The law of money circulation can be explained as follows. Money in the performance of its function of means of circulation and payment are constantly in motion. At any given time, a certain amount of money is in circulation in the country, depending on the volume of goods on the market, the level of prices on them, the degree of development of non-cash settlements and credit relations, as well as the speed of circulation of the money itself. The more this speed, the less the notes are in circulation at a time. The speed of money circulation is the average number of turns that make money when performing its two main functions - the means of payment and circulation.

Thus, the law of money circulation is an objective law of economic relations, according to which the amount of money that is necessary for circulation under certain conditions and in a specific period of time is determined. It was formulated by Marx.

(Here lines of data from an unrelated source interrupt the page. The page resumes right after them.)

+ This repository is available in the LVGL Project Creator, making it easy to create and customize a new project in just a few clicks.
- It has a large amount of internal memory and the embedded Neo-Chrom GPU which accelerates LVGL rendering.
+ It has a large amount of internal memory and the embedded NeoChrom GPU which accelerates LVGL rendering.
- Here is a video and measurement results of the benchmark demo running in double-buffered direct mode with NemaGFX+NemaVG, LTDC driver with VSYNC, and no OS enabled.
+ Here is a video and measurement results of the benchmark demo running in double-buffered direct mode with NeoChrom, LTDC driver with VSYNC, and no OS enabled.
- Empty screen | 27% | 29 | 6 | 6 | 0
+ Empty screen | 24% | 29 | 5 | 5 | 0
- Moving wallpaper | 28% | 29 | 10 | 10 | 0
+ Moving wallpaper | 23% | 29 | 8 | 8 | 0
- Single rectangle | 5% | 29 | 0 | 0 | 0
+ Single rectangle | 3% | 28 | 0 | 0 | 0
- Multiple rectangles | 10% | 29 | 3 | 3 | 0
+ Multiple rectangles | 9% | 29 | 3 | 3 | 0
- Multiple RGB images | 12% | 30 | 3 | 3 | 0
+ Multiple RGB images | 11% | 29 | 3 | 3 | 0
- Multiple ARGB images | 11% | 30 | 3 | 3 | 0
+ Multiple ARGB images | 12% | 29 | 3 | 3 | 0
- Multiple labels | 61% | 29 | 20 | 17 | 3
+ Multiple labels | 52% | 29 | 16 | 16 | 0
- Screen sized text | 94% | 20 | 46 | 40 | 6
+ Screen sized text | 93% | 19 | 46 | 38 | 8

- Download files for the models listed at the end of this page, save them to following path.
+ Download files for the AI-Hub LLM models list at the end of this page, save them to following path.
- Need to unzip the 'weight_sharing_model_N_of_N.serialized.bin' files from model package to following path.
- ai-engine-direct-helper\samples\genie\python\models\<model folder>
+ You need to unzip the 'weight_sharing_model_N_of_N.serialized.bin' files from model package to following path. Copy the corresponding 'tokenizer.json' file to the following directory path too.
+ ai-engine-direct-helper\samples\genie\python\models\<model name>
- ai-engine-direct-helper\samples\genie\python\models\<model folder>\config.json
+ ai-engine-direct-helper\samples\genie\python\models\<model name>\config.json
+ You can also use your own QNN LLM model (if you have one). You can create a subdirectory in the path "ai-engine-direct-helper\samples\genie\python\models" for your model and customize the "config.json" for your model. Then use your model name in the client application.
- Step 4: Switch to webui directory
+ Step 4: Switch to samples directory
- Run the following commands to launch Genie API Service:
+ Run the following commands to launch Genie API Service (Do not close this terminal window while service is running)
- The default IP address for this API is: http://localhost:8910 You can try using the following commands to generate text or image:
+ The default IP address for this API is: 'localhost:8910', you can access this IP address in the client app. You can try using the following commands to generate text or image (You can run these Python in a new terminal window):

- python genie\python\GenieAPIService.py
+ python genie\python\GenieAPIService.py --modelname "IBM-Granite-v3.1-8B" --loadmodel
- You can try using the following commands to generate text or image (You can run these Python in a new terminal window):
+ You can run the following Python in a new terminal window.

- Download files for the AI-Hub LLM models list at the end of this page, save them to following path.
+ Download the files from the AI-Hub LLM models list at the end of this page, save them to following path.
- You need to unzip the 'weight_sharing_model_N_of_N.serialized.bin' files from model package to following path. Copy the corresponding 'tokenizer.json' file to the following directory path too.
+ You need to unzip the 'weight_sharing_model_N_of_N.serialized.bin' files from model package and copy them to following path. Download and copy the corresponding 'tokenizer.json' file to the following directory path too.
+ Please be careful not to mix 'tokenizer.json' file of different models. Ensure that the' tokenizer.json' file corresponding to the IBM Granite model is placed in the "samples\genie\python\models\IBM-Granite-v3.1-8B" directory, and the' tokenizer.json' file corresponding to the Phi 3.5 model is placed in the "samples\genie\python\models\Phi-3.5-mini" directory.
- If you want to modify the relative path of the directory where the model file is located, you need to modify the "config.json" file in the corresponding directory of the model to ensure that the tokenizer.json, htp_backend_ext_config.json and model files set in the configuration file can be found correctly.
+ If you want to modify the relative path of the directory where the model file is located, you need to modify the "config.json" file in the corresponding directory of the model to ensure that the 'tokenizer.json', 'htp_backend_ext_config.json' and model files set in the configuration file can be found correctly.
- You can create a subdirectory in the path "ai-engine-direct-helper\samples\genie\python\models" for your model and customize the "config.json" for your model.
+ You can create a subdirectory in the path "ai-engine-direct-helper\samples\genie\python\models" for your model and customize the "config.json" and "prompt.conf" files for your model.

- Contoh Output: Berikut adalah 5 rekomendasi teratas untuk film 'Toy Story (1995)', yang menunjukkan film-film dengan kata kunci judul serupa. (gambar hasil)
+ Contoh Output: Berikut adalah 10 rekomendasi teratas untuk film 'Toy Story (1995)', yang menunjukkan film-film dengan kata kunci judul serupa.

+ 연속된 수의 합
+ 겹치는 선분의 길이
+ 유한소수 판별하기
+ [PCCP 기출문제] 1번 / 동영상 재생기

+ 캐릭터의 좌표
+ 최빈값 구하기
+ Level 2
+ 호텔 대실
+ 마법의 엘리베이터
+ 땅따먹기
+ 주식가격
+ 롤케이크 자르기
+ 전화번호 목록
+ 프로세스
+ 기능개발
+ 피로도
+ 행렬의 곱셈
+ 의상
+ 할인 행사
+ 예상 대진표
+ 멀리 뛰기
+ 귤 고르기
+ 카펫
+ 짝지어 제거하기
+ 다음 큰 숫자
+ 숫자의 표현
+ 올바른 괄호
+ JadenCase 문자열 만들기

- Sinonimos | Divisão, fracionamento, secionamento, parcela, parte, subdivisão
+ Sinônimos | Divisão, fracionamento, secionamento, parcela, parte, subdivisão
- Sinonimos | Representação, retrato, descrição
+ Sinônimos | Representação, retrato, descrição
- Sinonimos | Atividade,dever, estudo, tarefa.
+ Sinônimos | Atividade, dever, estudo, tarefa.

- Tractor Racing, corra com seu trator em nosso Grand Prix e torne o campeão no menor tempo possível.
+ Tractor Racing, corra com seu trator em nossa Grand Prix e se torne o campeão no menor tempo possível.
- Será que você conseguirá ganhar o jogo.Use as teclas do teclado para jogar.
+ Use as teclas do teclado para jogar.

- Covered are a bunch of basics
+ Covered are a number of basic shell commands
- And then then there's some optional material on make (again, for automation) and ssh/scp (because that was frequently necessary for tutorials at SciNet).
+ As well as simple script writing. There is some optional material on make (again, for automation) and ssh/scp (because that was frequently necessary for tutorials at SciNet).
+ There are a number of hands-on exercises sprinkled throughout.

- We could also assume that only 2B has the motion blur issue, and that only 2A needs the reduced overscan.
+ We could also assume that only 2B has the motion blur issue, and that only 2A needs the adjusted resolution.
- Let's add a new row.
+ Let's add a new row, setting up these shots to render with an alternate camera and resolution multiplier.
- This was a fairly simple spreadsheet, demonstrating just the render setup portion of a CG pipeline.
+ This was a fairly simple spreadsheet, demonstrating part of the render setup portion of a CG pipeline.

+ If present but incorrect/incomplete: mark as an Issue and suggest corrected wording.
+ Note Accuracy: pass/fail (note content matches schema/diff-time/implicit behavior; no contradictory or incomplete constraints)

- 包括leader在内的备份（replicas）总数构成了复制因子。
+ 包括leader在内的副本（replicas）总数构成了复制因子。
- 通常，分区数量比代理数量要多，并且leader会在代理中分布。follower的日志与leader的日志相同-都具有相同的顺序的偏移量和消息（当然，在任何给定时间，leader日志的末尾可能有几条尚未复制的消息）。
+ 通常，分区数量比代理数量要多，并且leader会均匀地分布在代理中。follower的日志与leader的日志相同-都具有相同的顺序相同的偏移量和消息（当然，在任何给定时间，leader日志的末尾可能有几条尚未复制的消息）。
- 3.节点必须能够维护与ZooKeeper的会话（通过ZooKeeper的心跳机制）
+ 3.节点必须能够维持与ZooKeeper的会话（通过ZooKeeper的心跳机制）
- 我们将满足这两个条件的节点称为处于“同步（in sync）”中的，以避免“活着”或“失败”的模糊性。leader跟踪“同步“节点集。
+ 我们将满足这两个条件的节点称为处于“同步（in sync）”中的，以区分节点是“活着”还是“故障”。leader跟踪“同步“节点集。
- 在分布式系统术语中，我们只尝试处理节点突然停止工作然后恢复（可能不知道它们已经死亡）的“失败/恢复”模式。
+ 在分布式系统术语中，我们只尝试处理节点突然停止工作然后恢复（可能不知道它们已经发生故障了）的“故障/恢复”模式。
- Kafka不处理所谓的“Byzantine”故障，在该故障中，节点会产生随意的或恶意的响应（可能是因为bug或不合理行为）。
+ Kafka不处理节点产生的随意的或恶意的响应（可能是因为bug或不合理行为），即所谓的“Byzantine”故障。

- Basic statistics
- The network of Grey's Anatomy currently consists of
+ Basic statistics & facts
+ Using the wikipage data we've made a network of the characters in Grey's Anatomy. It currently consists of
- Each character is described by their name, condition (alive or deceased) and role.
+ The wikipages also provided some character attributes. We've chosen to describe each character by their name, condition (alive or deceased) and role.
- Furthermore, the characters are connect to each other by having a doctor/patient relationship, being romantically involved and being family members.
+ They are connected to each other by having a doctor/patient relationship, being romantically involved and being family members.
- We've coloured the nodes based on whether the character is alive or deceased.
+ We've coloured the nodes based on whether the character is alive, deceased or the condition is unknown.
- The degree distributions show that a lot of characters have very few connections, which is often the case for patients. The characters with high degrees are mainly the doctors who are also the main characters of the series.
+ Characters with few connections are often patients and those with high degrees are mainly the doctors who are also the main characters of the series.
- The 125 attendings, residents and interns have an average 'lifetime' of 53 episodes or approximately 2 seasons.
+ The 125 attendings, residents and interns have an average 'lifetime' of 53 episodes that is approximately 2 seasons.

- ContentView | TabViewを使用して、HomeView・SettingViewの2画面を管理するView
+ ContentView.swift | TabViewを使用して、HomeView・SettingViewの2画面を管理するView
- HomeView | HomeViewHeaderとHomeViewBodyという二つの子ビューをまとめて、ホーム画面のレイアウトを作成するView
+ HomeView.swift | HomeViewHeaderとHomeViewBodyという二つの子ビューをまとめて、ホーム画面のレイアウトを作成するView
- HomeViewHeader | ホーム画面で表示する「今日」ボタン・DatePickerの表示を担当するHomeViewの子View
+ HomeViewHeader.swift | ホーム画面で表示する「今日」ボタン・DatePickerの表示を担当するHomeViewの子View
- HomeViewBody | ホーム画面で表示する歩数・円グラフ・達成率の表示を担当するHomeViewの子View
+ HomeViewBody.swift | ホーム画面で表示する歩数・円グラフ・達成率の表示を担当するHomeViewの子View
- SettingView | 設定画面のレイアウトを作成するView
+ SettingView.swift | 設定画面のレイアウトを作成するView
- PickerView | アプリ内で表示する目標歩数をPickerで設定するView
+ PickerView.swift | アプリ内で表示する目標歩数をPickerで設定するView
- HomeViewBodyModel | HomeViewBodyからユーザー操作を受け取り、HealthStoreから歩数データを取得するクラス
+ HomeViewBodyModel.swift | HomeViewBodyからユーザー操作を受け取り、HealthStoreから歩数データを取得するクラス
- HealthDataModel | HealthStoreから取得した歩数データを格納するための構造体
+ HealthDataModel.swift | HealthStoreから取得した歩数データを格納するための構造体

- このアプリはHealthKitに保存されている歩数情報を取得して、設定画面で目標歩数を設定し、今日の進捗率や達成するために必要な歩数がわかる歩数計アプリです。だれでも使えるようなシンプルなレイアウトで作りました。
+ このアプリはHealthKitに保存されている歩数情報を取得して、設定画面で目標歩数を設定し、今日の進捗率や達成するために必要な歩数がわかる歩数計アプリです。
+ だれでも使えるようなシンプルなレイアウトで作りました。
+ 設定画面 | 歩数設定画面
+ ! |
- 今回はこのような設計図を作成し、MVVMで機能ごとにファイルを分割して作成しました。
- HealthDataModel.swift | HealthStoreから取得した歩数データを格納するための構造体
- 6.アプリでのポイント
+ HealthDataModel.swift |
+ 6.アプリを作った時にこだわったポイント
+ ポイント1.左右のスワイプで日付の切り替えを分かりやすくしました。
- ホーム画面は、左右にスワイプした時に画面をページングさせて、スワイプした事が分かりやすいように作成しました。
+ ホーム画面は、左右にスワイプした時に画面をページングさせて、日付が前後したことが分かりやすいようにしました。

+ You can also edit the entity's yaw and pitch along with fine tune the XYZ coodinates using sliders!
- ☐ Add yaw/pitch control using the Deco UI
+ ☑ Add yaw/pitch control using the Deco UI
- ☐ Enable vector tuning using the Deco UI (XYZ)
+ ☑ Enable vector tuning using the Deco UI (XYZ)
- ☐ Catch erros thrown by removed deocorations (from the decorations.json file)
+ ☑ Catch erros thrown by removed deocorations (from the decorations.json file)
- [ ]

The amount of money should be equal to the sum of the prices of goods that were sold on credit minus the sums of mutually extinguishing payments, taking into account the amounts of those that are already due for payment. The result of these calculations is divided by the average number of revolutions that the corresponding monetary units make. Under such a scheme, you can calculate the amount of money that at a certain moment is necessary for circulation.

The formula to which the law of monetary circulation is subject can be expressed in a simplified way as follows: D = MX / C, while M is the total mass of goods; C is their average price; The average speed of turnover is average (their number per year).

Under the gold standard, monetary circulation was regulated by the withdrawal of coins from circulation, when the demand was reduced in them, and their emission in the reverse picture. Today, in terms of paper money circulation, often the channels of funds flow are crowded, which leads to inflation (devaluation of banknotes).

The law of monetary circulation explains inflation by the fall in the price of money due to their excessiveness, which were issued in circulation. This amount is more than necessary for normal turnover. As a result, prices start rising, which leads to a redistribution of the gross product in favor of monopolists (state enterprises) and the shadow economy. This is made possible by keeping wages and other incomes of the population at the same level.

The law of monetary circulation determines the interdependence of the quantity of money supply and inflation. The release of surplus money necessarily leads to a drop in output and disproportions in the development of various branches of the economy, a backlog of production from the demand-driven payment capacity, and a budget deficit. With the wrong policy of the state, banks and enterprises, these disproportions can be further intensified.